Handles missing characters.

Parameters:
  • observed_sequence (str) – The observed sequence.

  • broken_token_transformation (set) – A set of token indices with missing characters.

  • original_token_length_for_broken (dict) – A dictionary mapping token indices to their original lengths.

filter_and_finalize_transformations(token_transformation, broken_token_transformation, original_token_length, original_token_length_for_broken)[source]#

Filters and finalizes the transformations.

Parameters:

token_transformation (dict) – A dictionary mapping token indices to their corresponding transformation types.

Returns:

A dictionary mapping token indices to their finalized transformation types.

Return type:

dict

handle_final_oov(observed_sequence)[source]#

Handles out-of-vocabulary (OOV) characters as a final step.

Parameters:

observed_sequence (str) – The observed sequence containing OOV characters.

Returns:

A dictionary mapping token indices to their corresponding transformation types.

Return type:

dict

get_transformation_type(observed_sequence: str)[source]#

Determine the transformation types for all tokens in the vocabulary to the observed sequence.

This method analyzes the input sequence and identifies various types of character transformations that may have occurred, such as character substitutions, pinyin-based errors, or shape-based confusions.
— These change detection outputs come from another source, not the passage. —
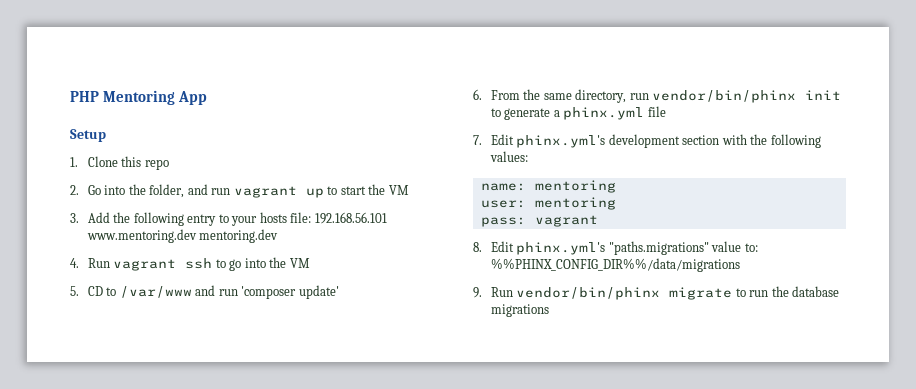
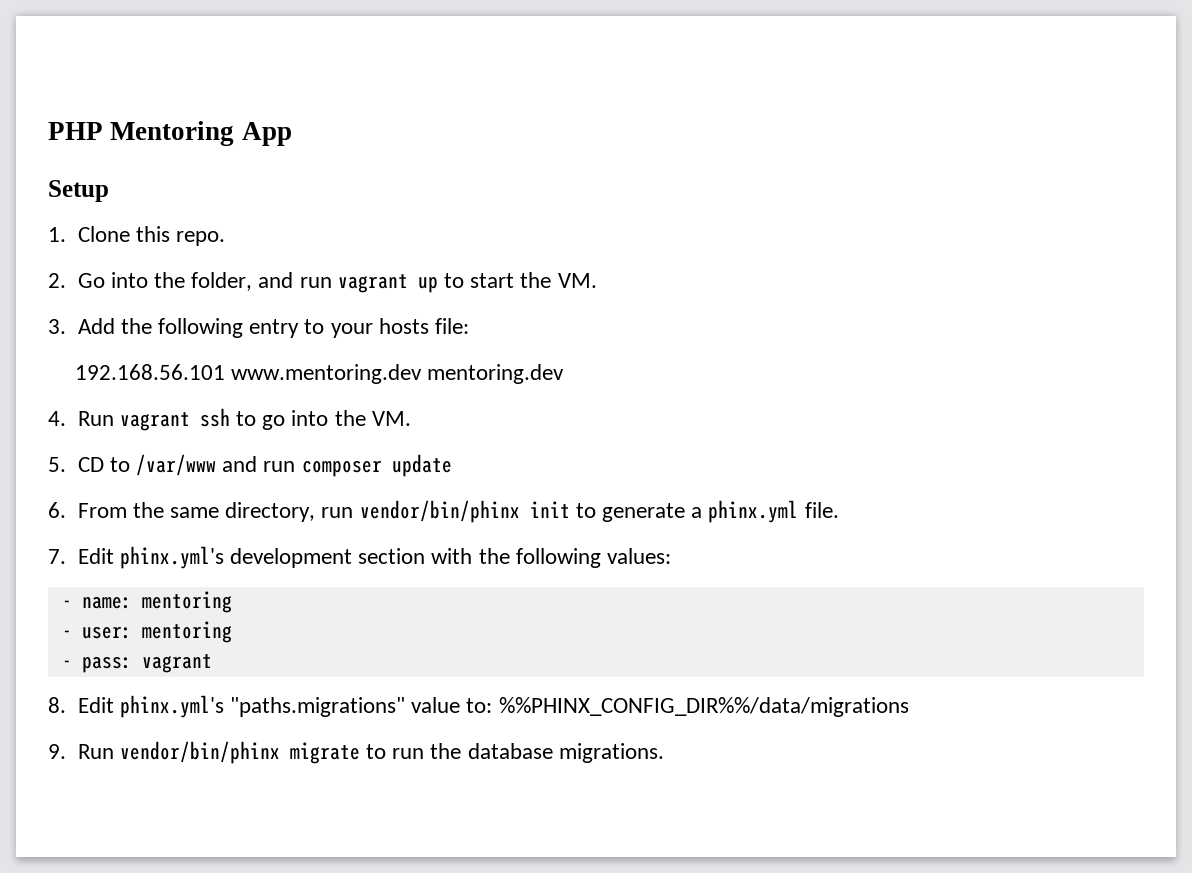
[144,159,169,170] repo -> [175,231,225,246] repo.
[388,185,409,195] VM -> [557,273,597,288] VM.
(312, 217) none -> (469, 326) //
[289,258,310,268] VM -> [371,411,411,426] VM.
[241,285,339,299] 'composer update' -> [301,454,452,477] composer update
[647,106,666,117] file -> [804,502,839,518] file.
(528, 156) none -> [61,600,72,608] -
(616, 186) none -> [61,630,72,638] -
(616, 203) none -> [61,660,72,668] -
[490,304,549,317] migrations -> [558,743,664,763] migrations.

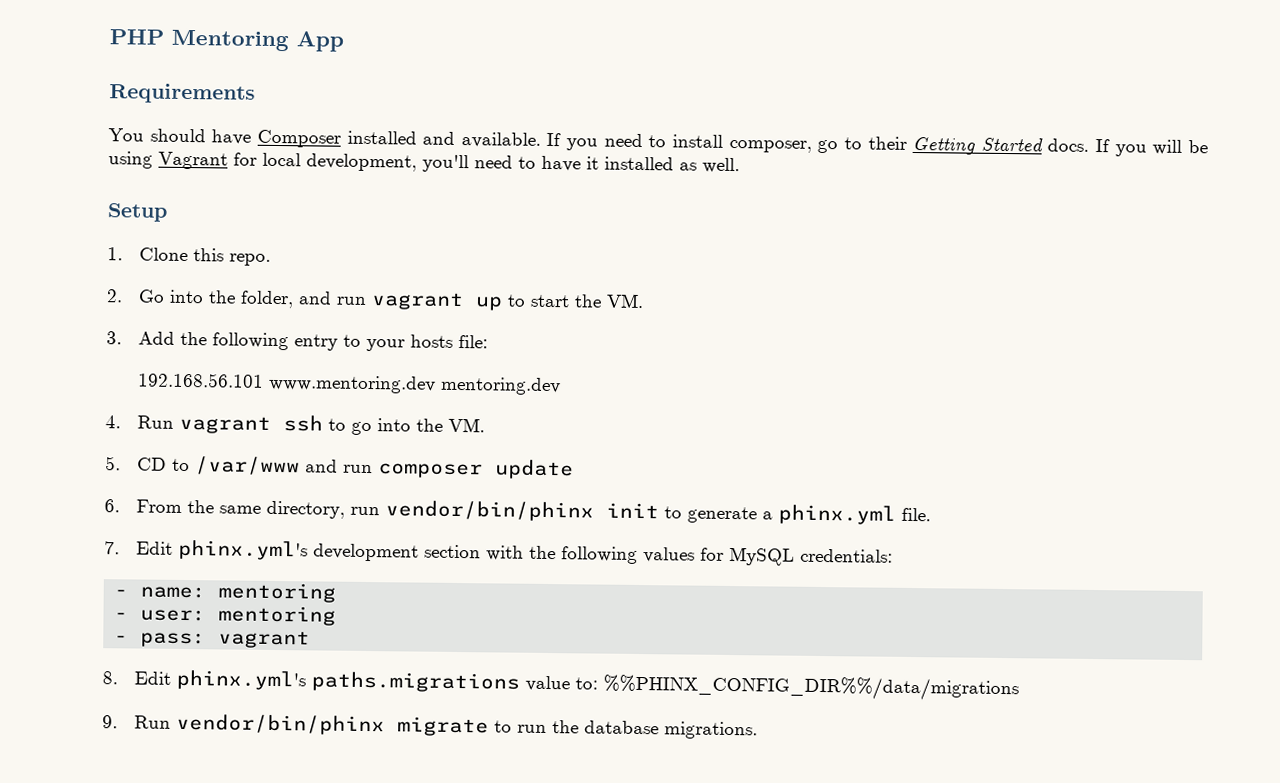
(292, 134) none -> [109,83,256,104] [108,128,1208,157] [108,151,740,174] // Requirements // You should have Composer installed and available. If you need to install composer, go to their Getting Started docs. If you will be using Vagrant for local development, you'll need to have it installed as well.
[606,548,671,564] values: -> [642,546,893,566] values for MySQL credentials:
[229,697,405,717] "paths.migrations" -> [310,671,520,693] paths.migrations

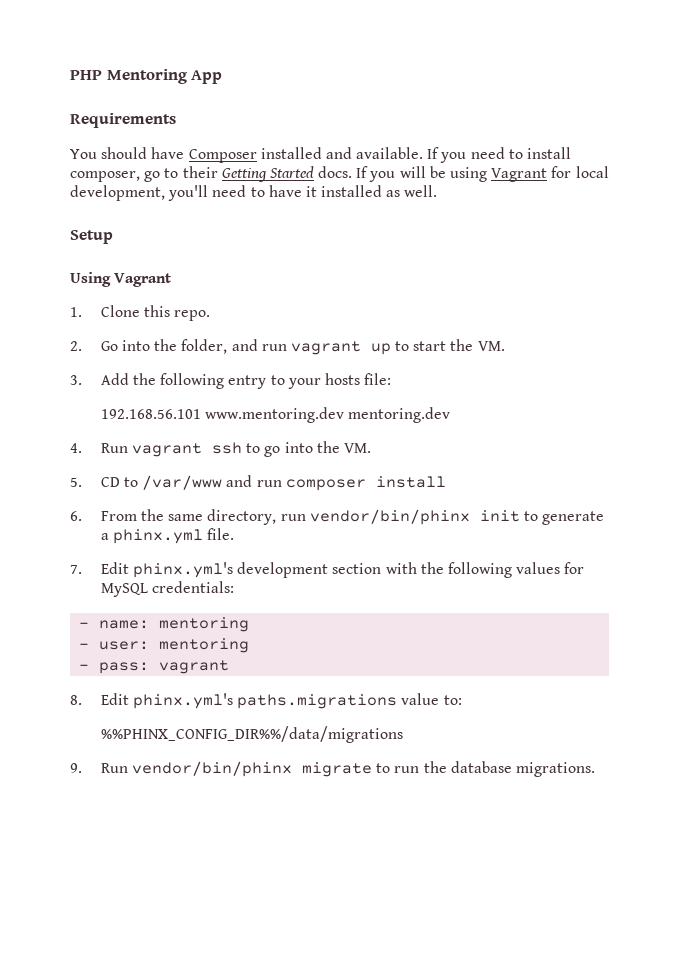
(168, 212) none -> [70,272,172,287] // Using Vagrant
[494,459,574,480] update -> [375,476,446,488] install
(598, 683) none -> (462, 700) //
It returns a mapping of token indices to their corresponding transformation types.

Parameters:

observed_sequence (str) – The input sequence of characters to be analyzed for transformations.

Returns:

A tuple containing two elements:
  • A dictionary mapping token indices to a tuple of their corresponding transformation types.

  • A dictionary of the original token lengths (currently empty in this implementation).

Return type:

Tuple[Dict[int, Tuple[str]], Dict[int, int]]

Transformation Types:
  • IDT: Identical character (no transformation).

  • PTC: Prone to confusion (commonly confused characters).

  • SAP: Same pinyin (characters that share the same pinyin).

  • SIP: Similar pinyin (characters with similar pinyin).

  • SIS: Similar shape (characters with similar visual appearance).

  • OTP: Other pinyin error (pinyin-related errors not covered by SAP or SIP).

  • OTS: Other similar shape (shape-related errors not covered by SIS).

  • MIS: Missing characters (characters that are missing from the observed sequence).

  • RED: Redundant characters (characters that are not needed in the observed sequence).

  • UNR: Unrecognized transformation (no known transformation type).

Example

>>> transformer = TransformationType(vocab, is_bytes_level=False)
>>> transformations, _ = transformer.get_transformation_type("你好")
>>> print(transformations)
{36371: ('IDT', 'OTP'), 8225: ('IDT', 'UNR'), ...}

Note

  • This method relies on prior methods such as get_pinyin_data, handle_identical_characters, and various handlers for specific distortion types.

  • The distortion_type_priority_order attribute determines the order in which distortion handlers are applied.